During the company’s 2012 I/O conference Sergey Brin interrupted Vic Gundotra, Google's senior vice president, during a keynote about Google+. Gundotra introduced Brin’s presentation as “magical.”
“This can go wrong in about 500 different ways,” Brin said, asking the audience if they wanted to see a live demonstration of Google Glass.  

It’s been a long road since then, with executives like Tony Fadell, the former Apple executive and co-founder of Nest, came and went.

Now there are many types of smart glasses on the market offered by companies such as Microsoft, as well as Meta, which hooked up with Ray-Ban to develop Ray-Ban Stories Smart Glasses, a type of smart sunglass.

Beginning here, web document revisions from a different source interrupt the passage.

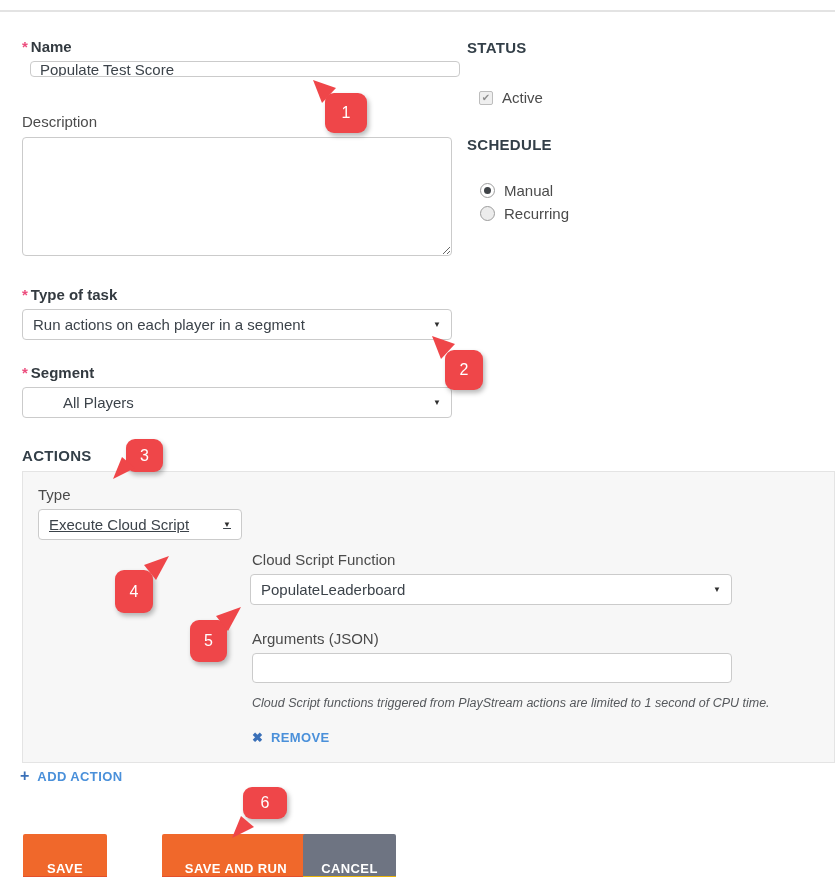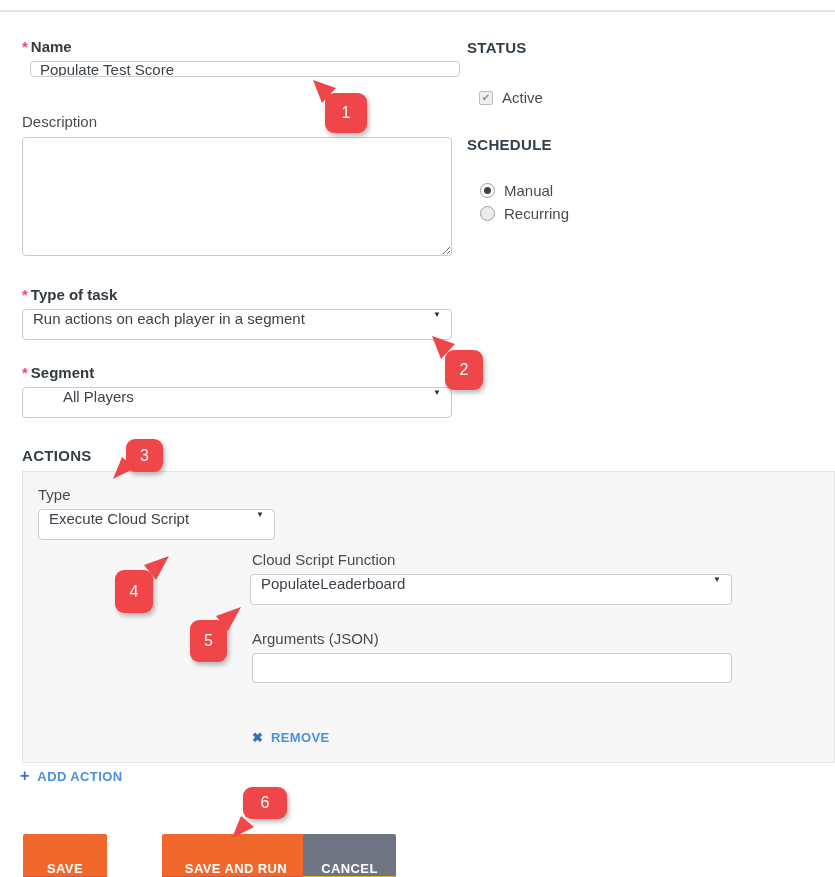"Run actions on each player" .select { align-items: none -> center }
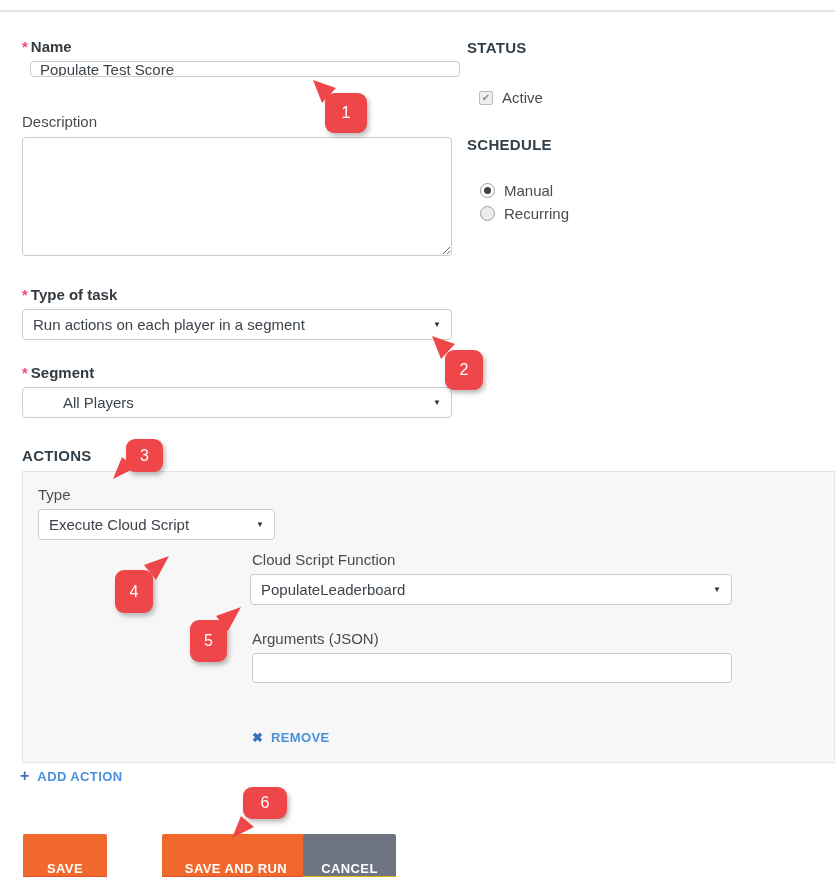"Execute Cloud Script" div.select { text-decoration: none -> underline; width: 237px -> 204px }
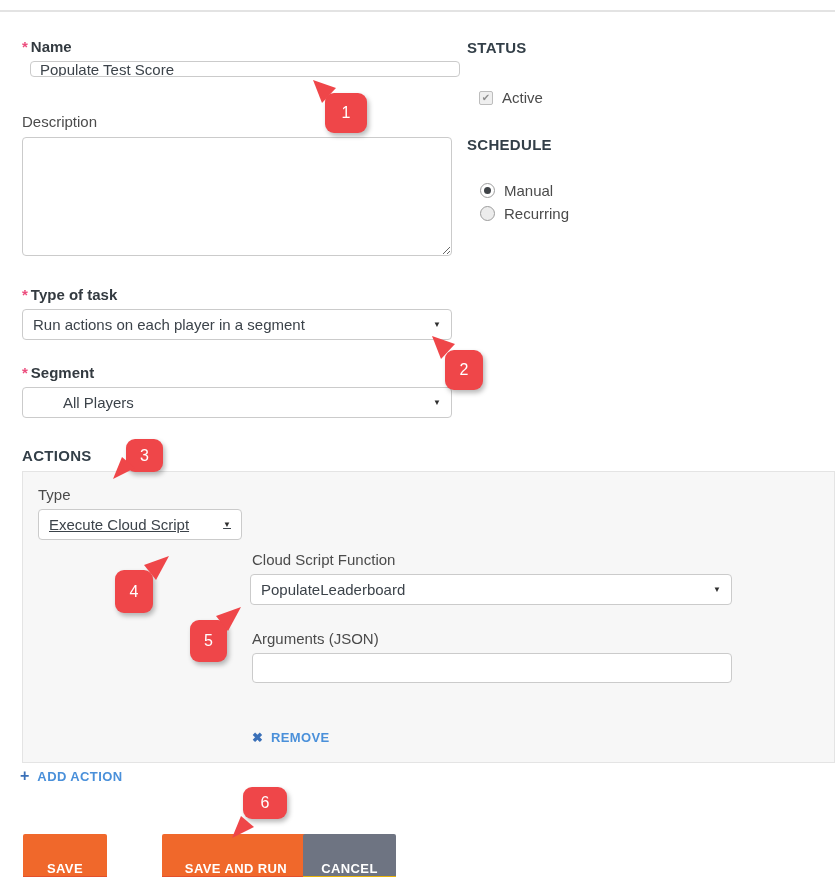"Cloud Script functions triggered from" div.note { html: none -> <div>Cloud Script functions triggered from PlayStream actions are limited to 1 second of CPU time.</div> }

Google's latest development looks more like a combination of what has come to be known as "smart assisted reality glasses." Rather than a pair of augmented reality glasses, the latest version of Google’s glasses would support audio functions. It seems as if the glasses will focus on search via speech technology. The tech inside the glasses would respond via voice. This, of course, could change in time.

Google could have a way to go to get the technology perfected. Rami Ismail in a tweet congratulated Google for getting Arabic script backwards and disconnected during Picha’s presentation of Google Translate because small independent startups like Google can't afford to hire anyone with a 4-year-old’s' elementary school level knowledge of Arabic writing.

The translation did occur in a pair of AR glasses, so any future development and integration of innovation is possible.

For right now, anyway, from Google’s demonstration this week, the glasses are meant to do one thing, display translated text. It’s not meant to replace the smartphone or tablet.